2020-06-07 Thread Antoine Riard via bitcoin-dev
Hi ZmnSCPxj,

> (Of note as well, is that the onchain contract provided by such services
is the same in spirit as those instantiated in channels of the Lightning
Network, thus the same attack schema works on the onchain side.)

If you onchain contract uses a timelock and has concurrent transactions
arbiter by this one , it's subject to time-dilation attack. So yes
submarine swaps, or any kind of atomic swap is concerned. We note this in
discussion.
But you're right for the attack cost, you don't need a channel to these
services, which is also concerning for their attack surface.

> Since the issue here is that eclipsing of Bitcoin nodes is risky, it
strikes me that a mitigation would be to run your Bitcoin fullnode on
clearnet while running your Lightning node over Tor

We clearly mention that risk of running a Bitcoin node over Tor, where do
we recommend running a LN node over Tor ?

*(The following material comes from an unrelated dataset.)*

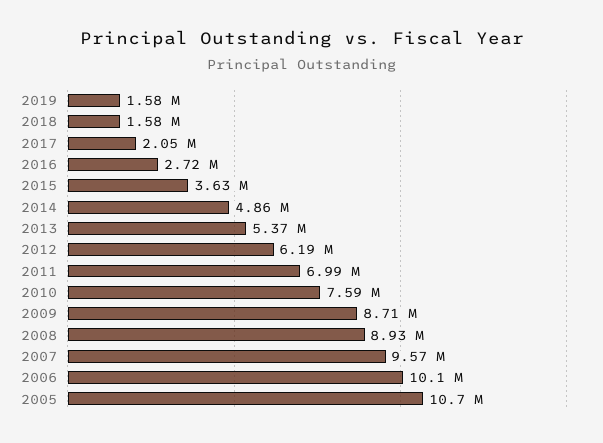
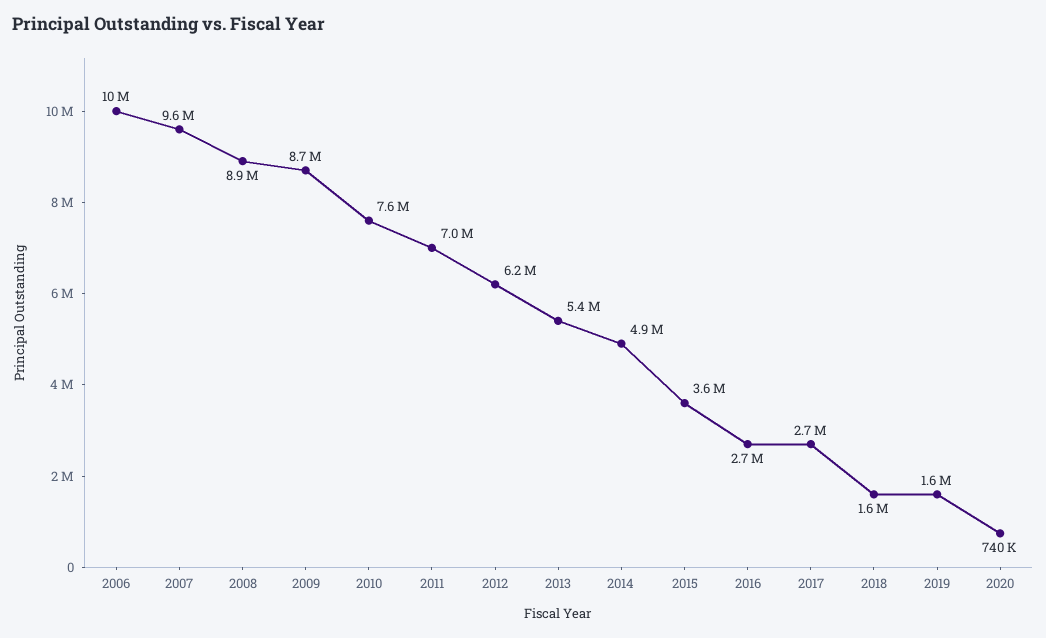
2017: 2050000 -> 2700000
2005: 10700000 -> none
2020: none -> 740000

>   And this seems to tie with what you propose: that the LN node should
use a different view-fullnode from the broadcast-fullnode.

Yes in Countermeasures - Link layer diversity, specially if it's easy for
an attacker to provoke a transaction broadcast by buying a channel to the
LN node.

> A mitigation to this would be to run a background process which sleeps
for 20 minutes, then does `bitcoin-cli addnode ${BITCOINNODE} onetry`.

Yeah instead of having every node operator running their own hacky scripts,
without them being bulletproofs on detection, I'm working on getting such
mitigations directly in Core, easily deployable for everyone.

> The victim *could* instead check that the absolute timelocks seem very
far in the future relative to its own view of the current blockheight.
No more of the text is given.